Problem
Among the lines listed below, count those that include the string "oval", and state only the count.

Front-end code edit data:
-------------------------
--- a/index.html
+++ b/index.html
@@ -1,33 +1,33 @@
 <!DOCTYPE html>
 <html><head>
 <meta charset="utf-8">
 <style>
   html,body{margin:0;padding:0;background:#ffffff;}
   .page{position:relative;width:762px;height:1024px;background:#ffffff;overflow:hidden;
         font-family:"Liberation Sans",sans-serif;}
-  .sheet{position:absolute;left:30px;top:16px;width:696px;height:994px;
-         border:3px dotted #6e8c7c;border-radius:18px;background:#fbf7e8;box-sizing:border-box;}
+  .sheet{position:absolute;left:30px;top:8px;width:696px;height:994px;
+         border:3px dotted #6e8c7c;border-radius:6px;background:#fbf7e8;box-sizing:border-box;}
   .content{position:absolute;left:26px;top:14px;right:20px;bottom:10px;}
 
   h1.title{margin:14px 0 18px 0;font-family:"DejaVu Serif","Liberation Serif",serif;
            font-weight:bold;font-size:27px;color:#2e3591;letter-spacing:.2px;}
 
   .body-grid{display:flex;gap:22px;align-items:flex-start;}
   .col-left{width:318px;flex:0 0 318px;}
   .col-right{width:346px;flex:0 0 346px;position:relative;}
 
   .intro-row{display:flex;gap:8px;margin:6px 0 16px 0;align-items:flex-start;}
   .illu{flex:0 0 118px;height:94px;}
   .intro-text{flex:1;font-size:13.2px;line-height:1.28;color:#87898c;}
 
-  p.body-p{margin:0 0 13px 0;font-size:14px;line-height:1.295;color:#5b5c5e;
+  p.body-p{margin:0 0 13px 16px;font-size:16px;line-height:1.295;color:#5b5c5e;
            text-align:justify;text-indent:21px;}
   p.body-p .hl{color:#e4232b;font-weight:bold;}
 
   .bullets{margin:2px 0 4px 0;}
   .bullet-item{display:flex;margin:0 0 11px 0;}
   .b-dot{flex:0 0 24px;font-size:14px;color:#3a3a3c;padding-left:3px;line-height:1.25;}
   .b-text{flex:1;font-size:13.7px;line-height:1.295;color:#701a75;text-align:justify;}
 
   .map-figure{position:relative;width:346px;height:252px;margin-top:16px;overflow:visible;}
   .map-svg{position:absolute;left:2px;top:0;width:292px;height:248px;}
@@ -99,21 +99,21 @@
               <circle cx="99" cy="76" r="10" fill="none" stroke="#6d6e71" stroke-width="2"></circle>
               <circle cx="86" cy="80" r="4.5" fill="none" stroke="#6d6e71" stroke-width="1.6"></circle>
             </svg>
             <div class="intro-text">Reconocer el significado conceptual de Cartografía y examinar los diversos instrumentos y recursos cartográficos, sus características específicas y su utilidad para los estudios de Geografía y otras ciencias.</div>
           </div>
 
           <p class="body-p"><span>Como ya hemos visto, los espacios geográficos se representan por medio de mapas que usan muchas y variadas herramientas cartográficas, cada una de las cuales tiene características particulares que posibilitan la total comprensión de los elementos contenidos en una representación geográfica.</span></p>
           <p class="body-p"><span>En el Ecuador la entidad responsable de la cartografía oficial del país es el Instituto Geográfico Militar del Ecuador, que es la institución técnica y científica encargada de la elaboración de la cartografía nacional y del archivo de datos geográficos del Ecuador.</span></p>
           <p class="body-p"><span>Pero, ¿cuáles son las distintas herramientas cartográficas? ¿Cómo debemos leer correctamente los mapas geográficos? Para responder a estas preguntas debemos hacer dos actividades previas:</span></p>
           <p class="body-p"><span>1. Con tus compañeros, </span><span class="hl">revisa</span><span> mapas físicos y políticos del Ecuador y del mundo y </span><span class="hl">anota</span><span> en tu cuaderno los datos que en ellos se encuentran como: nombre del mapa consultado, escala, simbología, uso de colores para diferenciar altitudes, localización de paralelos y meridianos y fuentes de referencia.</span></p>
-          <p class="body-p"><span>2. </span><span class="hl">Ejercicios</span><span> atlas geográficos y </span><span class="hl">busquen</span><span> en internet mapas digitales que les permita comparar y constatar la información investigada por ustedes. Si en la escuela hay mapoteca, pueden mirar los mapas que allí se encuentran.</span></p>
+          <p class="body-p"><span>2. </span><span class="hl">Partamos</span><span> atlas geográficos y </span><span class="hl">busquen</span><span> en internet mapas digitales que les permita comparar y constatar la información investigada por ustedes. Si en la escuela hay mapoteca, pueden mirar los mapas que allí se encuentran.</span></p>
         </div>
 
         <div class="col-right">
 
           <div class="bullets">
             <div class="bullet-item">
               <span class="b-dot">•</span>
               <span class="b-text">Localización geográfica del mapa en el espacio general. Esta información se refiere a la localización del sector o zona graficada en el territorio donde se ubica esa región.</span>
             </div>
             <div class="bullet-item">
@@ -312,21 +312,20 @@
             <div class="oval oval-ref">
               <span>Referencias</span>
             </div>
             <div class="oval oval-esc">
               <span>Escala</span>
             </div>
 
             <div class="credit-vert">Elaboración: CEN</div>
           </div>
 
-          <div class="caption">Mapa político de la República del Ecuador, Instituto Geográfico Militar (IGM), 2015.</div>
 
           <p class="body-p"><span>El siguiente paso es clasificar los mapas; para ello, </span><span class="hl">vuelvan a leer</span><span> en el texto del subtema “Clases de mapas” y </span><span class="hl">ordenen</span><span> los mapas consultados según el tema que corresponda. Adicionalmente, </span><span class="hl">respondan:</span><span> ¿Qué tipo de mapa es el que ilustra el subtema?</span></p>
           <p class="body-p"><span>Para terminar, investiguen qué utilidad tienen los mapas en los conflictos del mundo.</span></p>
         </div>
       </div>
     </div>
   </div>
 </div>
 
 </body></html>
-------------------------
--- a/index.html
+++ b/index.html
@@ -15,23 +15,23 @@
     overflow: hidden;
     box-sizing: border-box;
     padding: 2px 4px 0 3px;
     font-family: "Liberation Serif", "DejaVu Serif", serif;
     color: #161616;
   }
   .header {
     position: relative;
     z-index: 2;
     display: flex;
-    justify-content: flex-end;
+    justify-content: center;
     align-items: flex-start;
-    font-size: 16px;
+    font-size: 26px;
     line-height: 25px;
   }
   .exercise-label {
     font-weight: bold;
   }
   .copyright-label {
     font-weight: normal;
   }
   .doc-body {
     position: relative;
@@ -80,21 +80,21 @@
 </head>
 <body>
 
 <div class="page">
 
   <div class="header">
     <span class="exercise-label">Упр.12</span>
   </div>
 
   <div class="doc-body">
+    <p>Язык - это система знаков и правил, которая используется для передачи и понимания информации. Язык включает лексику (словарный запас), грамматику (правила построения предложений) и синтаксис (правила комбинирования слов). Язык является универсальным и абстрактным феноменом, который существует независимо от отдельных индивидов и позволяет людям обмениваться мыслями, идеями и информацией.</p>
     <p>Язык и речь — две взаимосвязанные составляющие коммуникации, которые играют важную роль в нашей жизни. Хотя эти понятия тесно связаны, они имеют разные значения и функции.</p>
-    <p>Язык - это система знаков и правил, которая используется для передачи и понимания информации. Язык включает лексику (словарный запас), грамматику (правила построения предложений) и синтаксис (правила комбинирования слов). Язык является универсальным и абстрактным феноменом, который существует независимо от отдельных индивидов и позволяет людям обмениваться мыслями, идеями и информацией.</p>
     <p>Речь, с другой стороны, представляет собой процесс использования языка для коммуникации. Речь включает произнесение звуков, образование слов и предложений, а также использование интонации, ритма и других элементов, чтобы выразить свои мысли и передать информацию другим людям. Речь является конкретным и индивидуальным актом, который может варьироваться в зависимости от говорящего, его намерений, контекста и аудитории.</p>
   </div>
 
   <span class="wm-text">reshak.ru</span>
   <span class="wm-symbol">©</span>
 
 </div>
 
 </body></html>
-------------------------
Solution to the problem
2